Il processo di ampliamento dello Stato territoriale della Chiesa è favorito anche da un altro fattore: l’aumento di prestigio e potere dei papi indirizzati verso la costruzione della monarchia papale.
L’accordo stipulato da Clemente III con i romani nel maggio del 1188 restituisce al papato la sede romana. Il papa stringe quindi un patto con l’imperatore in base al quale gli vengono riconsegnate le terre e alcune città situate per lo più nella zona della Tuscia. Durante questi anni continua la raccolta dei documenti in grado di fornire una giustificazione ai vantati diritti di dominio territoriale da parte dei pontefici. Il Liber Censuum, opera di compilazione e conservazione, viene utilizzato soprattutto dal momento in cui, prima Celestino III, poi Innocenzo III, si appellano alle donazioni imperiali per giustificare l’autorità papale sull’Italia centrale.
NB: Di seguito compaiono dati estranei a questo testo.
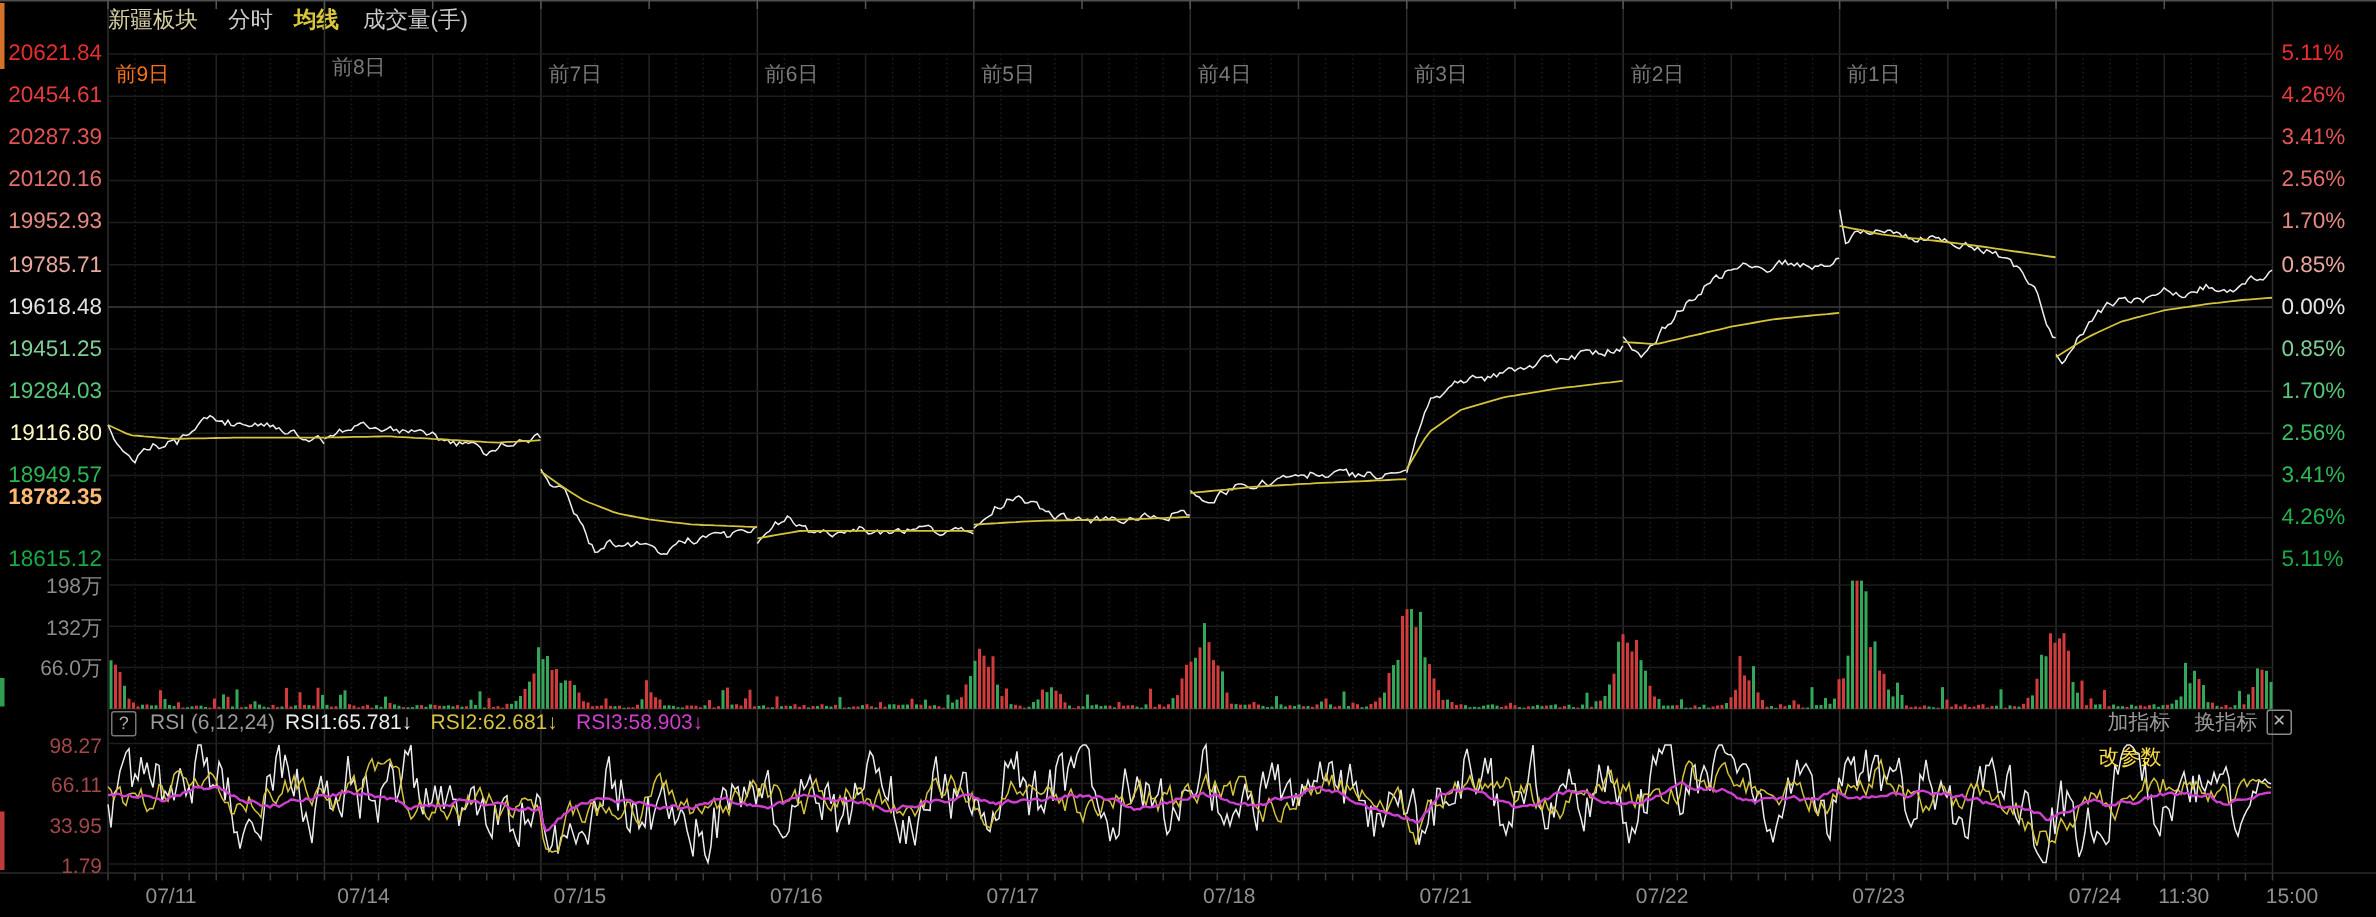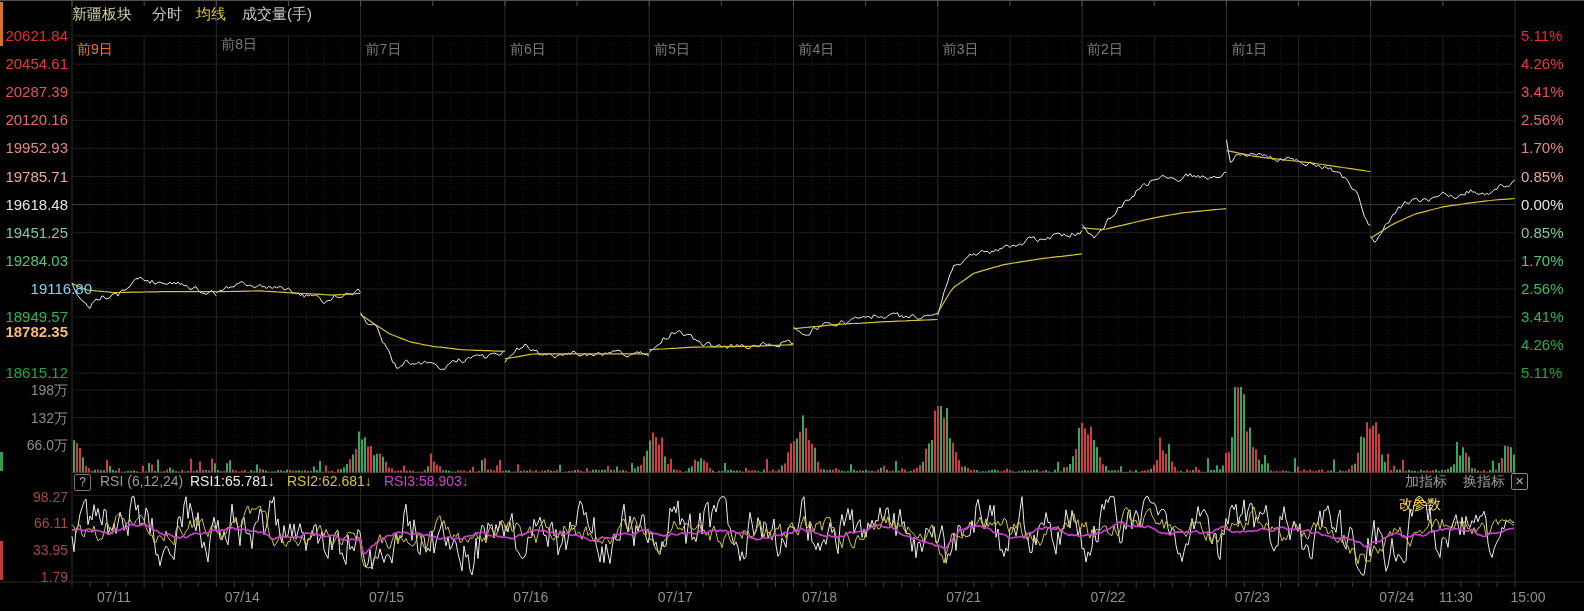--- a/index.html
+++ b/index.html
@@ -29,7 +29,7 @@
 
   <span class="menu-item" style="left:72px;color:#d6d0a2;">新疆板块</span>
   <span class="menu-item" style="left:152px;color:#c8c8c8;">分时</span>
-  <span class="menu-item" style="left:196px;color:#d9c73b;">均线</span>
+  <span class="menu-item" style="left:196px;color:#d9c73b;font-weight:bold;">均线</span>
   <span class="menu-item" style="left:242px;color:#c8c8c8;">成交量(手)</span>
 
   <svg id="plot" width="1584" height="611">

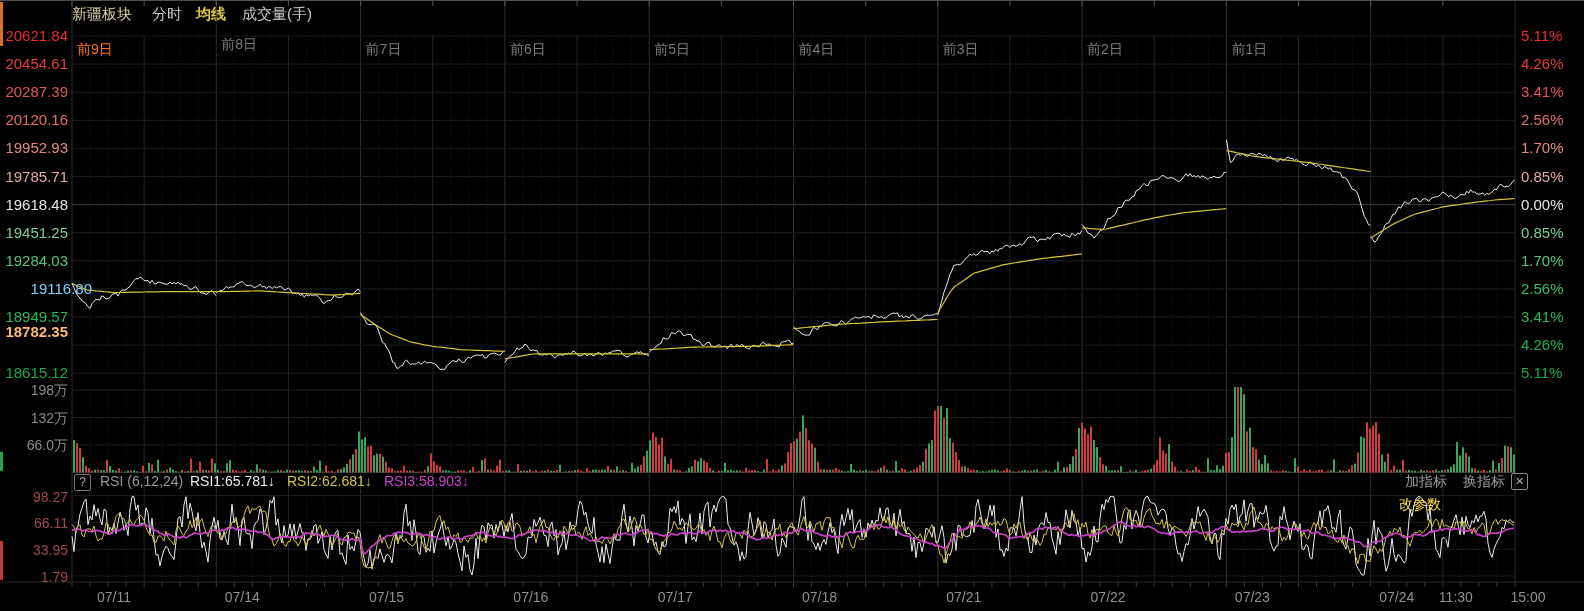--- a/index.html
+++ b/index.html
@@ -882,7 +882,7 @@
       <span class="axlab ra" style="top: 195.6px; color: rgb(228, 228, 228);">19618.48</span>
       <span class="axlab ra" style="top: 223.7px; color: rgb(127, 206, 151);">19451.25</span>
       <span class="axlab ra" style="top: 251.8px; color: rgb(85, 197, 120);">19284.03</span>
-      <span class="axlab ra" style="top: 279.9px; color: #7dd3fc; padding-left: 24px;">19116.80</span>
+      <span class="axlab ra" style="top: 279.9px; color: #fef9c3;">19116.80</span>
       <span class="axlab ra" style="top: 308px; color: rgb(44, 182, 84);">18949.57</span>
       <span class="axlab ra" style="top: 323px; color: #fdba74; font-weight: bold;">18782.35</span>
       <span class="axlab ra" style="top: 364.2px; color: rgb(26, 169, 69);">18615.12</span>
La nascita vera e propria dello Stato papale viene favorita dal vuoto di potere seguito alla morte, giunta improvvisa, dell’imperatore Enrico VI: Celestino III invia rappresentanti nel ducato di Spoleto e nella Marca di Ancona che rivendica in base alle donazioni carolingie. I suoi ufficiali ottengono giuramenti di fedeltà da parte di alcune città, tra le quali Perugia e Spoleto. Consacrato nel 1198, Innocenzo III, membro di una potente famiglia della Campagna, afferma ben presto la sua autorità sulla città di Roma, attraverso l’elezione di un nuovo senatore e, in poco tempo, estende la sua sovranità sui territori circostanti. Riceve il giuramento di fedeltà da città e da baroni, vince la resistenza di altri centri, come Narni, Montefiascone e Orvieto. Riconquistata la Marca di Ancona, dove, appena consacrato, invia due cardinali, riprende rapidamente anche il possesso del ducato di Spoleto, il cui controllo affida al cardinale di Santa Maria in Aquiro, che nomina rettore del ducato. La formazione di una struttura provinciale all’interno dello Stato della Chiesa è così avviata mentre il candidato alla corona imperiale, Ottone di Brunswick, riconosce l’autorità del papa “su tutto il territorio compreso fra Radicofani e Ceprano, l’esarcato di Ravenna, la Pentapoli, la marca di Ancona, il ducato di Spoleto, le terre della contessa Matilde e la contea di Bertinoro, con le altre terre adiacenti” (Registrum de Negotio Imperii, 1947, n. 77 trad. di Daniel Waley).
Si può concludere con una celebre espressione – “il vero erede di Enrico VI fu Innocenzo III” (Leopold von Ranke, Weltgeschichte, Leipzig) – che ben sintetizza la genesi dello Stato della Chiesa, favorito dal crollo imperiale più che dall’iniziativa papale.